That’s interesting, is it in VR as well or just 2d? I had been running mine at the same but maybe will reduce now if it isn’t helping performance.
VR and 4K, but mostly the former.
Before SU5, I had stable 3 OC: 4.9, 5.0 and 5.1Ghz. At that time I had a good difference in fps using the higher one., Now with SU5 as I said, no difference, unless I push too much some settings, and changing LOD to more than 300 in the usercfg.opt file made the CPU been again the limiting factor, but not that much (I keep my 200 for now). So I understand with both LOD at 400 you can have CPU limiting the sim. Saying that, I also use now temporary (until devs fix pop-in) a 4,5GB ramdisk created when Windows start, dedicated to the rolling cache, and don’t have any more CPU peak when turning my head in VR, and pop-in is nearly instant, instead of during several frames. That could also explain why my CPU speed don’t matter anymore I guess…
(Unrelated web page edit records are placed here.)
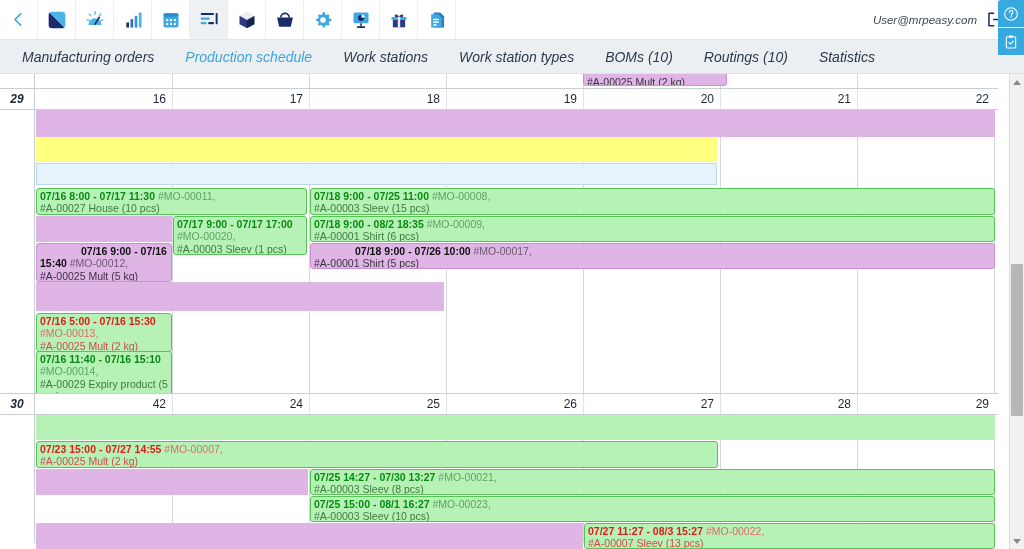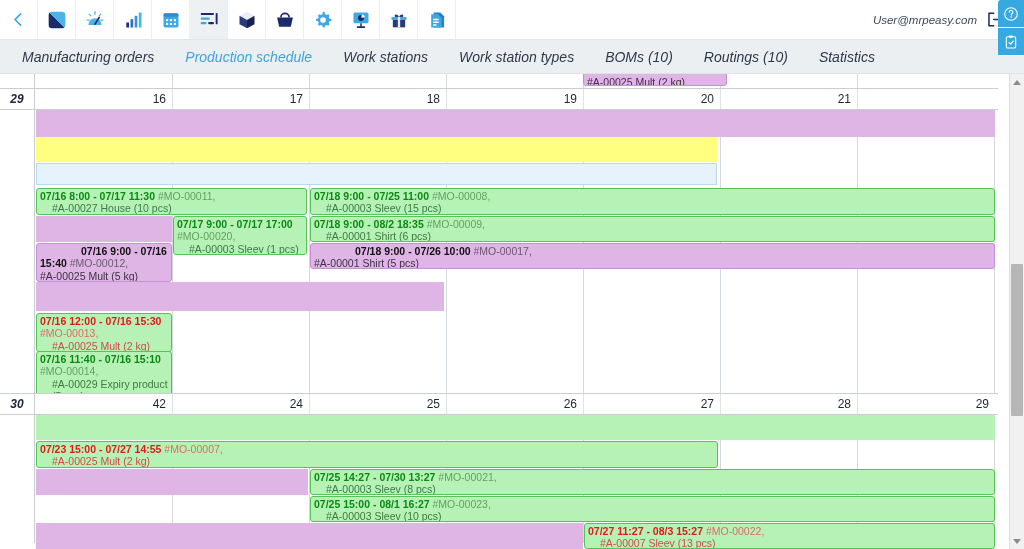--- a/index.html
+++ b/index.html
@@ -93,21 +93,21 @@
     border-radius:3px;
   }
   .bar.green{background:#b6f2b6;border:1px solid #55c455;}
   .bar.purple{background:#dfb5e6;border:1px solid #c98fd4;}
   .bar.yellow{background:#ffff80;border:1px solid #e3e33c;}
   .bar.blue{background:#e7f3fc;border:1px solid #bcd8ee;}
   .bar.plain{border:none;border-radius:0;}
   .bar .t{font-weight:bold;}
   .bar.green .t{color:#0a8a12;}
   .bar.green .m{color:#5fa35f;}
-  .bar.green .p{color:#3f7a3f;margin-left:12px;}
+  .bar.green .p{color:#3f7a3f;}
   .bar.purple .t{color:#111111;padding-left:41px;}
   .bar.purple .m{color:#6a5a6e;}
   .bar.purple .p{color:#3c3340;}
   .bar.late .t{color:#e01b1b;}
   .bar.late .m{color:#e06a6a;}
   .bar.late .p{color:#d24a4a;}
 
   
   .vscroll{
     position:absolute;right:0;top:74px;width:14px;height:475px;
@@ -316,20 +316,21 @@
 
       <div class="weekband">
         <div class="dayheader">
           <div class="wk">29</div>
           <div class="dnum" style="left:35px;width:138px;">16</div>
           <div class="dnum" style="left:173px;width:137px;">17</div>
           <div class="dnum" style="left:310px;width:137px;">18</div>
           <div class="dnum" style="left:447px;width:137px;">19</div>
           <div class="dnum" style="left:584px;width:137px;">20</div>
           <div class="dnum" style="left:721px;width:137px;">21</div>
+          <div class="dnum" style="left:858px;width:137px;border-right:none;">22</div>
         </div>
 
         <div class="body" style="height:283px;">
           <div class="wkcol"></div>
           <div class="vline major" style="left:172px;"></div>
           <div class="vline major" style="left:309px;"></div>
           <div class="vline major" style="left:446px;"></div>
           <div class="vline major" style="left:583px;"></div>
           <div class="vline major" style="left:720px;"></div>
           <div class="vline major" style="left:857px;"></div>
@@ -375,21 +376,21 @@
 
           <div class="bar purple" style="left:310px;top:133px;width:685px;height:26px;">
             <span class="t">07/18 9:00 - 07/26 10:00 </span>
             <span class="m">#MO-00017,</span>
             <div class="p">#A-00001 Shirt (5 pcs)</div>
           </div>
 
           <div class="bar purple plain" style="left:36px;top:172px;width:408px;height:29px;"></div>
 
           <div class="bar green late" style="left:36px;top:203px;width:136px;height:39px;">
-            <span class="t">07/16 12:00 - 07/16 15:30 </span>
+            <span class="t">07/16 5:00 - 07/16 15:30 </span>
             <span class="m">#MO-00013,</span>
             <div class="p">#A-00025 Mult (2 kg)</div>
           </div>
 
           <div class="bar green" style="left:36px;top:241px;width:136px;height:51px;">
             <span class="t">07/16 11:40 - 07/16 15:10 </span>
             <span class="m">#MO-00014,</span>
             <div class="p">#A-00029 Expiry product (5 pcs)</div>
           </div>
         </div>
Edit answering to @DesignerClock63
I tried a little experiment and OC’d my 9700k to 5.1Ghz, no problems with MSFS but if I push it to 5.2 MSFS just crashed the comp halfway through loading, so I backed off to 5.1 again and all is stable.
“Is it really worth having an overclocked CPU?”
In 2021 with modern CPU’s and the way they handle ramping up with speed?
No actually not really.
Overclocking has never really been easier or safer.
But at the same time there is really so much less need for it.
If you want to overclock simply for the fun of it and then stress test, bench test etc then sure, knock yourself out but in truth both Intel and AMD will work just fine with varying workloads.
I would say probably not, too. Depending on what you have, though.
With my i5 2500k I ran it well overclocked all time, with zero problems and a marked improvement in performance over standard speed with flight sims and other resource hungry progs. It was the cpu I started my VR adventure with, and did a fine job alongside my RTX2060/6.
I then bought an i5 4690k and found it to be a very hot runner - normal, apparently, so I left the overclocking to the standard Intel turbo function - and it was fine. So acceptable in fact, that when I upgraded that last year for this sim and to finally run DCS World without issues in VR, I didn’t bother overclocking my new i5 9600k at all. It runs at 4.3GHz (not the advertised 4.6GHz in ‘turbo’ mode, for some reason) and does a great job alongisde my RTX 2080Ti.
I see no need of upgrading again in the next couple of years.
Cool. I will go back to LOD 200 in SU6 if the visuals a restored and will check then the behaviour.